§ **Task to carry out**
Every single record needs to be restated word for word.

Segment Start: Dataset entries

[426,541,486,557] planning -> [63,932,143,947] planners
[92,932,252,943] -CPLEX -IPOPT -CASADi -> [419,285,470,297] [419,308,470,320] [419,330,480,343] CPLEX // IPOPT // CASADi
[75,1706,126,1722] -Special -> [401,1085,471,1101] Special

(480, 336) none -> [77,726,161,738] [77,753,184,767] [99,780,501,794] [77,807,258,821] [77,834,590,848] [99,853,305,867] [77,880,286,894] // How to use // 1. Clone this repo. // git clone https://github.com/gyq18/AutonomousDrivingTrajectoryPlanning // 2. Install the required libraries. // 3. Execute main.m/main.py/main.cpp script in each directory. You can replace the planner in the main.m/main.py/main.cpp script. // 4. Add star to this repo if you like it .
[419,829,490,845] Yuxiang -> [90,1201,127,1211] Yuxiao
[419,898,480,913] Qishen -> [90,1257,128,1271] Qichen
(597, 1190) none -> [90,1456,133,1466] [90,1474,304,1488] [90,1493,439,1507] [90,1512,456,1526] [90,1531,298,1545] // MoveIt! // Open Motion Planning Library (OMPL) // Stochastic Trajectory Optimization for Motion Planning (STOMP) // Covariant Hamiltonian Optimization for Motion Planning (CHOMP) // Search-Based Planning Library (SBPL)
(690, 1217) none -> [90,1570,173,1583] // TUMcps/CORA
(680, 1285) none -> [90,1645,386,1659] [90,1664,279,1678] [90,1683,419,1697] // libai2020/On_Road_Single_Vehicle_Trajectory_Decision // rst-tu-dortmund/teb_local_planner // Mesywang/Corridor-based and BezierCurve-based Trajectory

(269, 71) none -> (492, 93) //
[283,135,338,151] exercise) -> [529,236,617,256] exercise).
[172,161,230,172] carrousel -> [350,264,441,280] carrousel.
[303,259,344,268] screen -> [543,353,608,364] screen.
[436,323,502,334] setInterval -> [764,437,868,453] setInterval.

Segment End: Dataset entries

§ **The answer**
[426,541,486,557] planning -> [63,932,143,947] planners
[92,932,252,943] -CPLEX -IPOPT -CASADi -> [419,285,470,297] [419,308,470,320] [419,330,480,343] CPLEX // IPOPT // CASADi
[75,1706,126,1722] -Special -> [401,1085,471,1101] Special

(480, 336) none -> [77,726,161,738] [77,753,184,767] [99,780,501,794] [77,807,258,821] [77,834,590,848] [99,853,305,867] [77,880,286,894] // How to use // 1. Clone this repo. // git clone https://github.com/gyq18/AutonomousDrivingTrajectoryPlanning // 2. Install the required libraries. // 3. Execute main.m/main.py/main.cpp script in each directory. You can replace the planner in the main.m/main.py/main.cpp script. // 4. Add star to this repo if you like it .
[419,829,490,845] Yuxiang -> [90,1201,127,1211] Yuxiao
[419,898,480,913] Qishen -> [90,1257,128,1271] Qichen
(597, 1190) none -> [90,1456,133,1466] [90,1474,304,1488] [90,1493,439,1507] [90,1512,456,1526] [90,1531,298,1545] // MoveIt! // Open Motion Planning Library (OMPL) // Stochastic Trajectory Optimization for Motion Planning (STOMP) // Covariant Hamiltonian Optimization for Motion Planning (CHOMP) // Search-Based Planning Library (SBPL)
(690, 1217) none -> [90,1570,173,1583] // TUMcps/CORA
(680, 1285) none -> [90,1645,386,1659] [90,1664,279,1678] [90,1683,419,1697] // libai2020/On_Road_Single_Vehicle_Trajectory_Decision // rst-tu-dortmund/teb_local_planner // Mesywang/Corridor-based and BezierCurve-based Trajectory

(269, 71) none -> (492, 93) //
[283,135,338,151] exercise) -> [529,236,617,256] exercise).
[172,161,230,172] carrousel -> [350,264,441,280] carrousel.
[303,259,344,268] screen -> [543,353,608,364] screen.
[436,323,502,334] setInterval -> [764,437,868,453] setInterval.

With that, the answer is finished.